Identifying precisely the dispersions associated with the six Gaussian distributions is a delicate task, due to the difficulty of conducting control experiments. The following interpretation has been developed based on qualitative considerations reported in the literature, as well as on theoretical elements.

The Gaussian numbered 1 is attributed to the \(\alpha\) dispersion. The origin of this dispersion is sometimes confused; the reason is that it is difficult to identify its contribution using traditional spectroscopy impedance15. In the approach proposed in this work, effects at the electrode/tissue interface observed when \(\tau > 6~10^{-4}\) s have been withdrawn from the DRT study. The first dispersion is then necessarily the \(\alpha\) dispersion. The most widely accepted theory for this dispersion involves the lateral diffusion of the counterion atmosphere that surrounds cells25. For a spherical single cell, this process basically leads to a first order dielectric dispersion; the time constant for an isolated spherical particle is \(r^2/(2ukT)\) where r is the radius of the particle or more generally the curvature, u the mobility, k Boltzmann constant and T the temperature. However even for a single cell, there is a distribution of relaxation times because of the variation of electrostatic effects at the membrane surface. Note that the diffusion of counterions at the cell surface behaves differently from the diffusion commonly observed at the electrode/tissue interface, the latter being generally modeled with a Warburg element while the former is equivalent to a RQ element. However, lateral diffusion of counterions is generally not sufficient to fully explain the characteristics of \(\alpha\) dispersion in biological tissues26; other features, such as the presence of gap junctions, can cause \(\alpha\) dispersion7.

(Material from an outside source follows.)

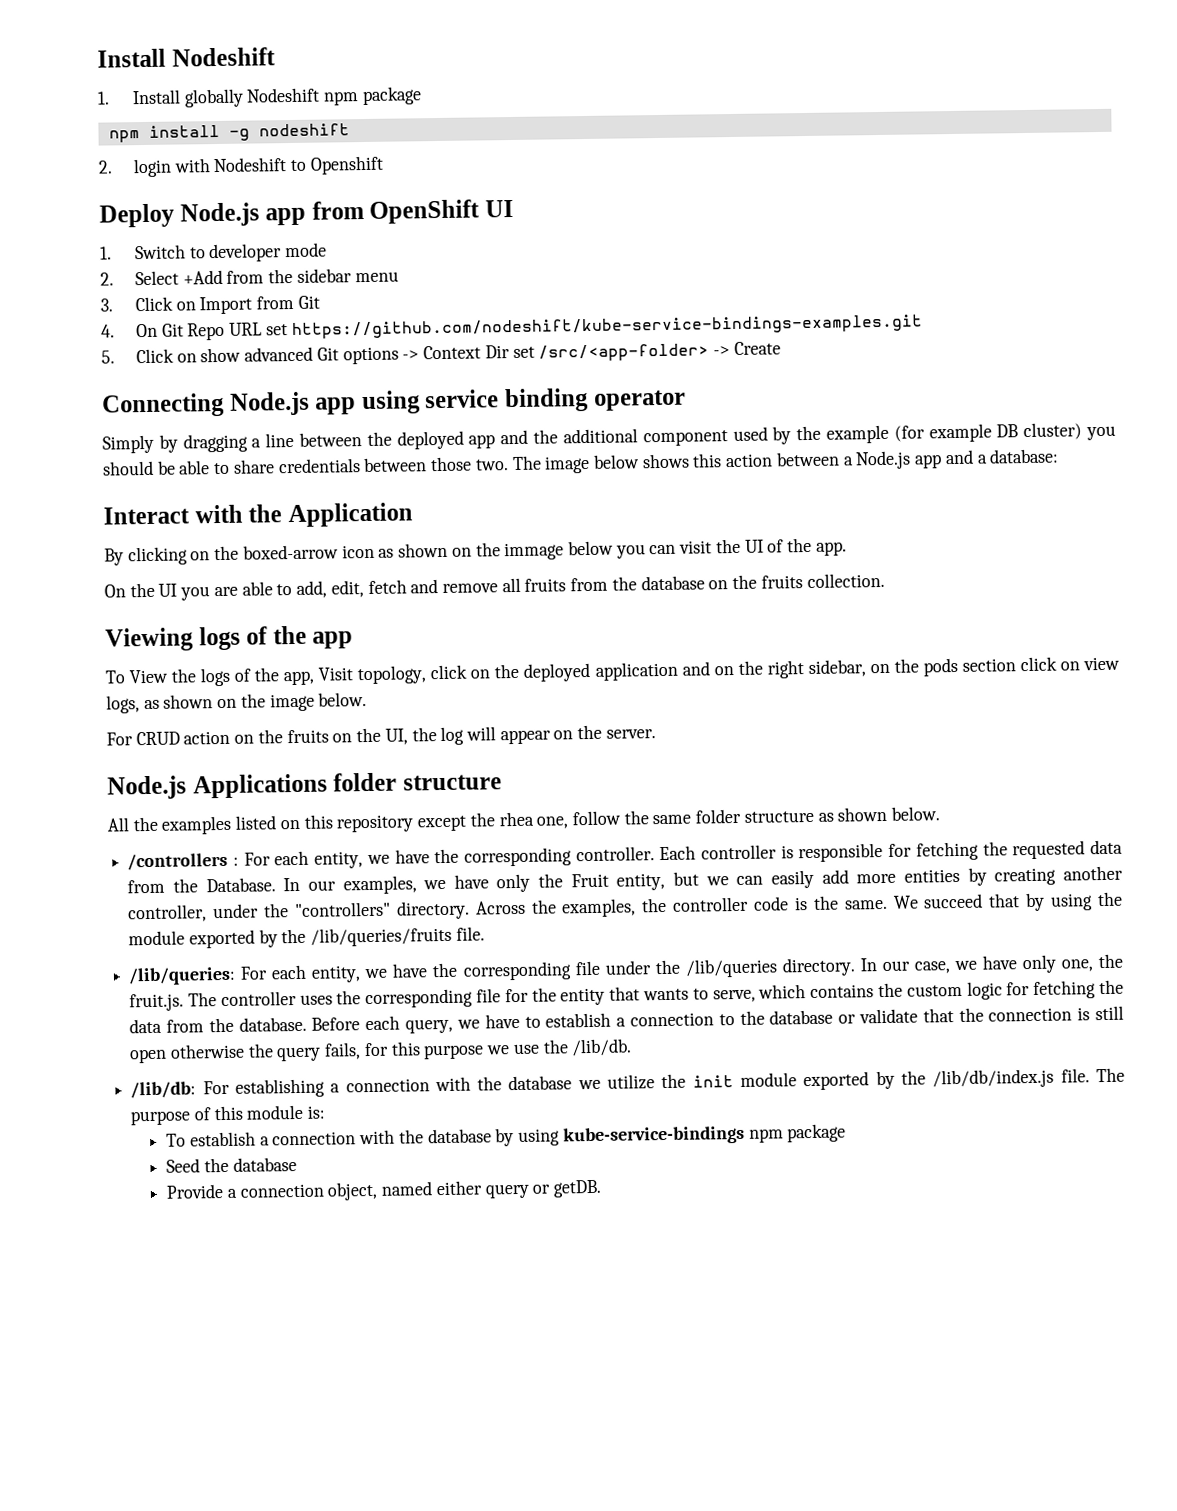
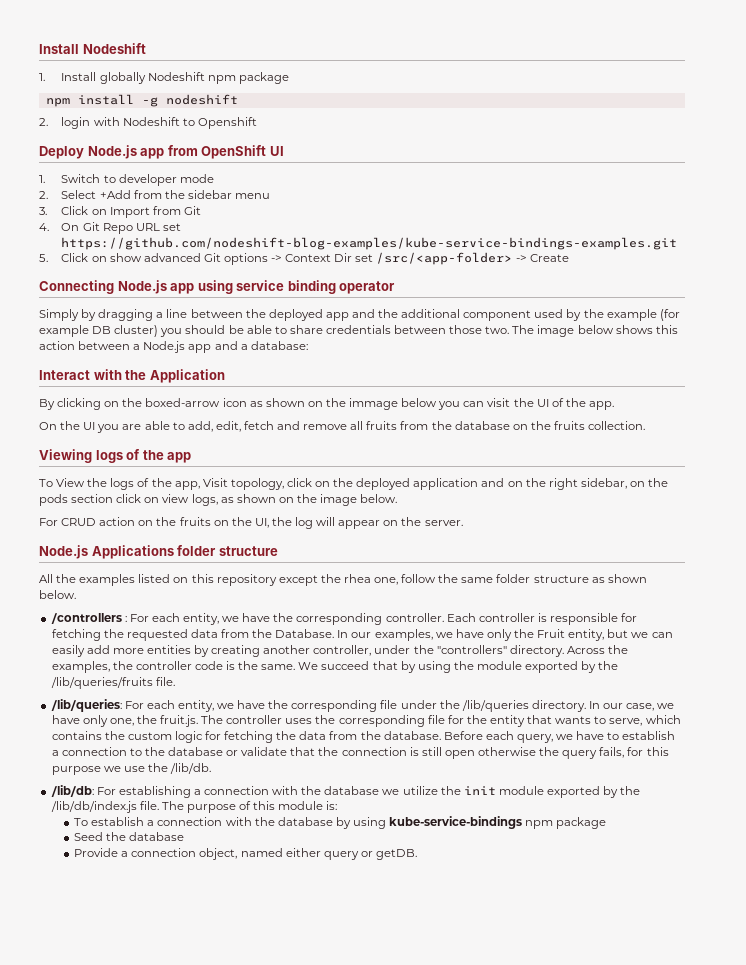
- 4. On Git Repo URL set https://github.com/nodeshift/kube-service-bindings-examples.git
+ 4. On Git Repo URL set https://github.com/nodeshift-blog-examples/kube-service-bindings-examples.git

The Gaussians numbered 2 to 4 are attributed to the \(\beta\) dispersion related to the polarization of cells membrane. Adding the 3 Gaussians, the relaxation times spread over more than a decade. The time constant for interfacial polarization of an isolated spherical cell is \(r^{cell} C_{m}^{cell} \times (1/\sigma _{c}^{cell} + 1/2\sigma _0)\) where \(r^{cell}\) is the cell radius, \(\sigma _{c}^{cell}\) (respectively \(\sigma _0\)) the intracellular (respectively bulk medium) conductivity and \(C_{m}^{cell}\) the membrane capacitance (see Supplementary Material, part III). The membrane capacitance is broadly the same between cells, the membrane being composed of a lipid bilayer about 5 nm thick. Cells size, shape and orientation can be more variable: in the case of potato, the average size is around 100 \(\mu\)m with polygonal shapes. This variability partly explains the spread of the \(\beta\) dispersion.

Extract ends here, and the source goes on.